Mattarella affida l’incarico per la formazione del governo a Giuseppe Conte che accetta con riserva. “Sarò avvocato difensore del popolo italiano” ha detto appena uscito dall’incontro con il presidente della Repubblica al Quirinale che è durato più di un’ora.

 

“Abbiamo parlato della fase impegnativa e delicata che stiamo vivendo e delle sfide che ci attendono e di cui sono consapevole, così come sono consapevole della necessità di confermare la collocazione europea e internazionale dell’Italia”.”Se riuscirò a portare a compimento l’incarico, esporrò alle Camere un programma basato sulle intese intercorse tra le forze politiche di maggioranza”. “Il mio intento è di dar vita ad un governo dalla parte dei cittadini, che tuteli i loro interessi – dice -. Sono professore e avvocato, nel corso della mia vita ho perorato le cause di tante persone. Mi accingo ora a difendere gli interessi di tutti gli italiani, in tutte le sedi, europee ed internazionali, dialogando con le istituzioni europee e con i rappresentanti di altri Paesi”. “Nei prossimi giorni tornerò dal Presidente della Repubblica per sciogliere la riserva, in caso di esito positivo per sottoporgli le proposte relative alla nomina dei ministri. Non vedo l’ora di iniziare a lavorare sul serio“.

In vista del Consiglio europeo di fine giugno e rispetto ai “negoziati in corso sul bilancio europeo, sulla riforma del diritto di asilo e sul completamento dell’unione bancaria”, aggiunge il premier incaricato, “è mio intendimento impegnare a fondo l’esecutivo su questo terreno, costruendo le alleanze opportune e operando affinché la direzione di marcia rifletta gli interessi nazionali”. Ha incontrato, poi, alla Camera il presidente Roberto Fico.

“In bocca al lupo a Giuseppe Conte, l’avvocato difensore del popolo italiano” scrive su Fb Luigi Di Maio, capo politico del M5S. “Ascoltate e diffondete le sue parole! Il cambiamento non è mai stato così vicino!”.

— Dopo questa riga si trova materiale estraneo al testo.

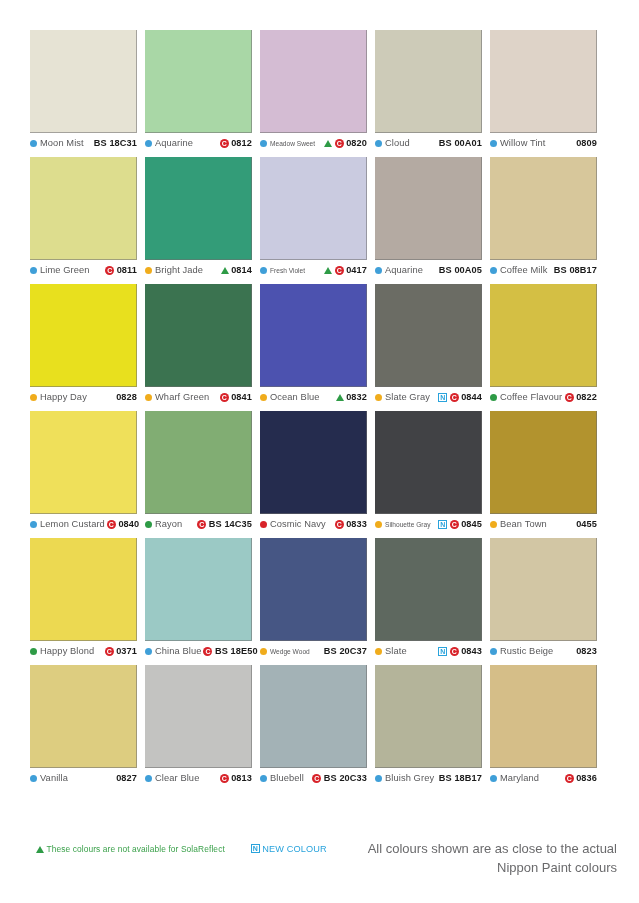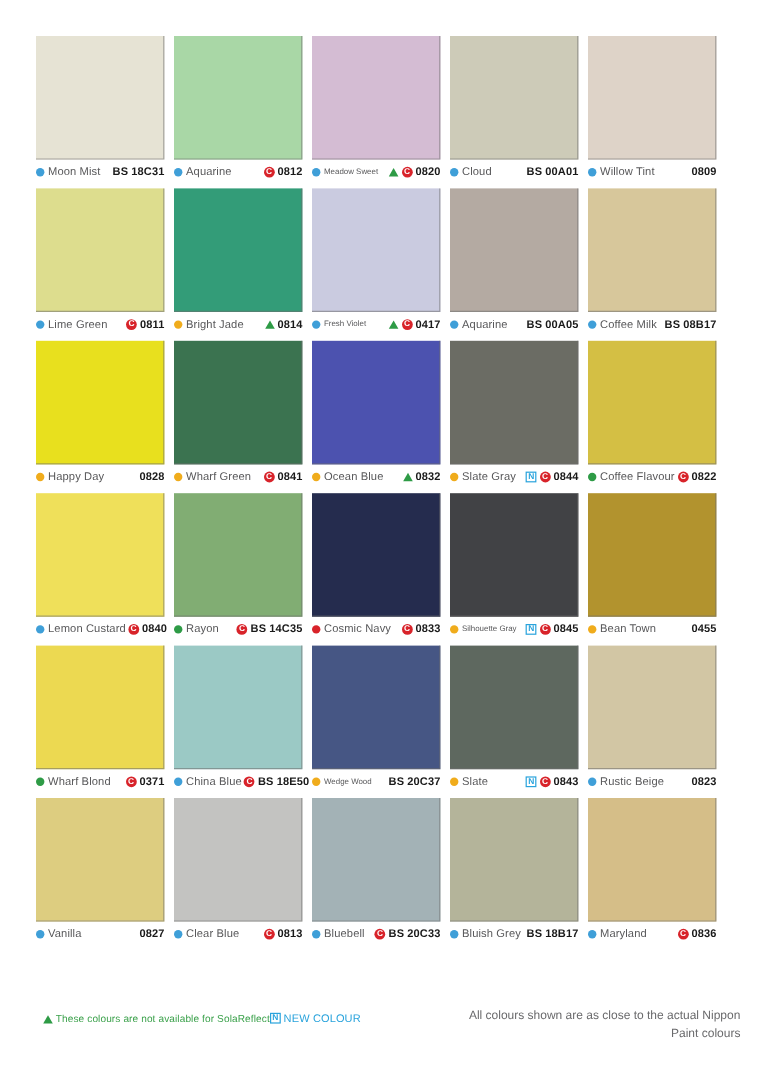--- a/index.html
+++ b/index.html
@@ -110,32 +110,33 @@
     margin-left: 36px;
   }
   .legend-sola {
     font-size: 8.4px;
     color: #3ba14b;
     letter-spacing: .1px;
   }
   .legend-new-wrap {
     display: flex;
     align-items: flex-start;
+    margin-left: 26px;
   }
   .legend-new {
     font-size: 9.2px;
     color: #29a3dc;
     letter-spacing: .1px;
   }
   .legend-right {
     position: absolute;
     right: 22px; top: -4px;
     width: 250px;
     text-align: right;
-    font-size: 10px;
+    font-size: 13px;
     line-height: 1.45;
     color: #6a6a6c;
   }
 </style>
 </head>
 <body>
 
 <div id="page">
   <div class="grid">
       <div class="row">
@@ -323,21 +324,21 @@
         <div class="swatch-line">
           <div class="swatch" style="background: rgb(236, 217, 81);"></div>
           <div class="swatch" style="background: rgb(155, 201, 197);"></div>
           <div class="swatch" style="background: rgb(70, 86, 132);"></div>
           <div class="swatch" style="background: rgb(94, 104, 95);"></div>
           <div class="swatch" style="background: rgb(210, 198, 164);"></div>
         </div>
         <div class="label-line">
           <div class="cell">
             <span class="dot" style="background: rgb(46, 155, 70);"></span>
-            <span class="cname">Wharf Blond</span>
+            <span class="cname">Happy Blond</span>
             <span class="spacer"></span>
             <span class="cmark">C</span>
             <span class="code">0371</span>
           </div>
           <div class="cell">
             <span class="dot" style="background: rgb(63, 159, 216);"></span>
             <span class="cname">China Blue</span>
             <span class="spacer"></span>
             <span class="cmark">C</span>
             <span class="code">BS 18E50</span>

Potrebbe esserci già martedì o mercoledì la seduta del Senato per la votazione di fiducia al nuovo governo, mentre il voto sul Def a Palazzo Madama si terrà dopo quello di fiducia al nuovo governo.

“Non ci sono meri esecutori” dice il leader della Lega Matteo Salvini. “Giuseppe Conte dovrà essere indipendente, anche se ovviamente siamo davanti a una maggioranza politica. Noi rispondiamo ai cittadini italiani”. Conte, assicura, avrà autonomia ”piena” e non sarà condizionato da vincoli della Lega e dei 5Stelle.

Paolo Savona, secondo quanto si apprende da fonti parlamentari, invece, non dovrebbe essere ministro dell’Economia. Al dicastero di via XX Settembre dovrebbe approdare, secondo le indicazioni della Lega, il vice segretario Giancarlo Giorgetti.